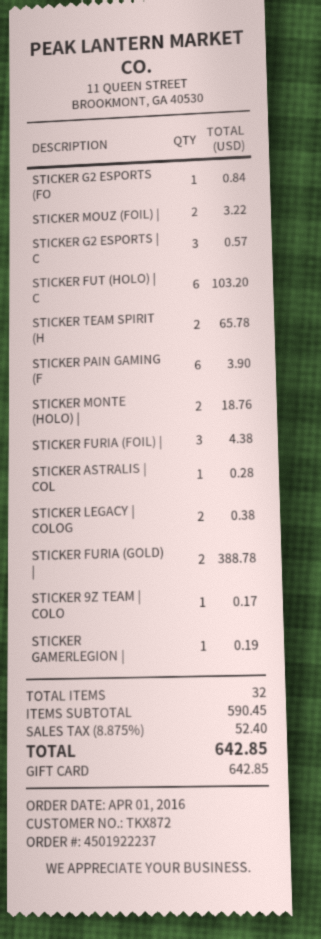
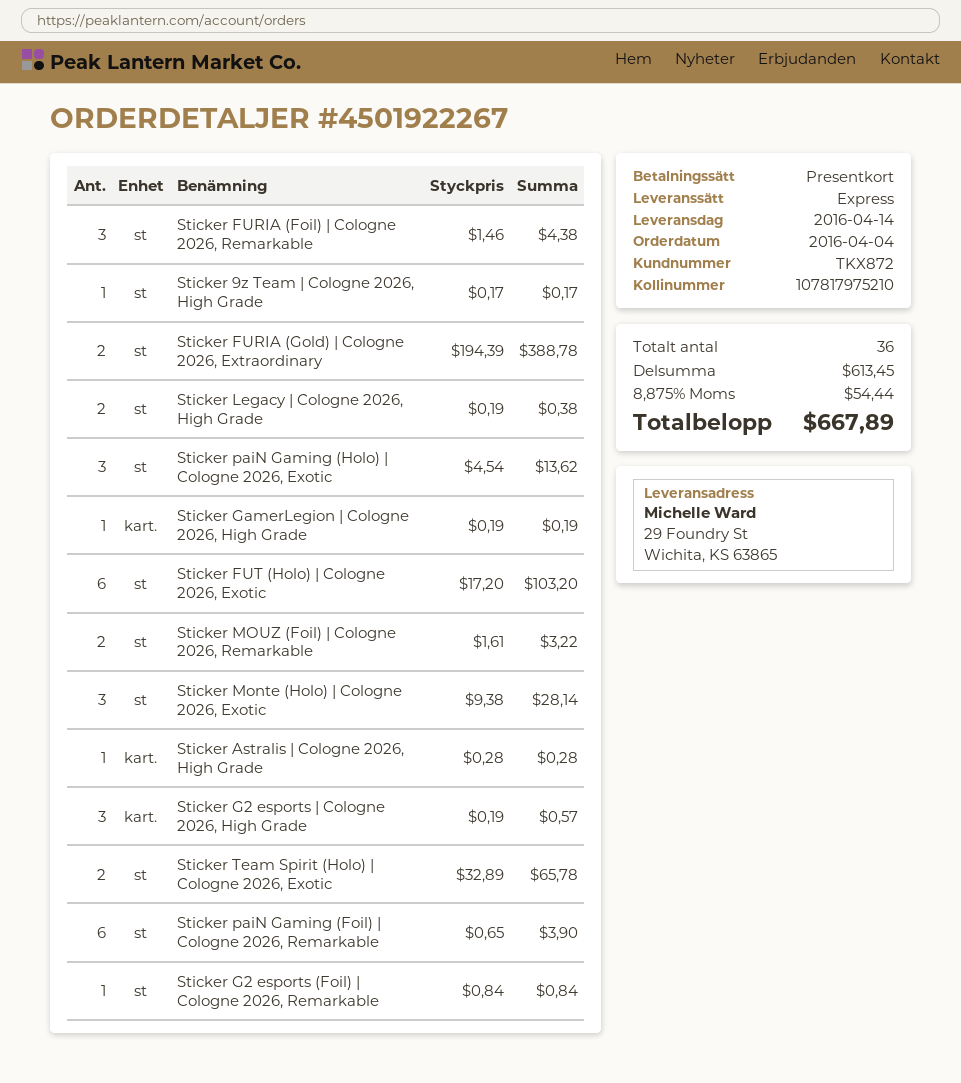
order number: 4501922237 -> 4501922267
order date: 2016-04-01 -> 2016-04-04
STICKER MONTE (HOLO) |: 2 for 18.76 -> 3 for 28.14
Sticker paiN Gaming (Holo) | Cologne 2026, Exotic: none -> 3 for 13.62
total quantity: 32 -> 36
subtotal: 590.45 -> 613.45
tax: 8.875% = 52.40 -> 8.875% = 54.44
total: 642.85 -> 667.89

---+---

Goal of the exercise: Write down the full listing above exactly as it is, except for any images.

Completed task:
order number: 4501922237 -> 4501922267
order date: 2016-04-01 -> 2016-04-04
STICKER MONTE (HOLO) |: 2 for 18.76 -> 3 for 28.14
Sticker paiN Gaming (Holo) | Cologne 2026, Exotic: none -> 3 for 13.62
total quantity: 32 -> 36
subtotal: 590.45 -> 613.45
tax: 8.875% = 52.40 -> 8.875% = 54.44
total: 642.85 -> 667.89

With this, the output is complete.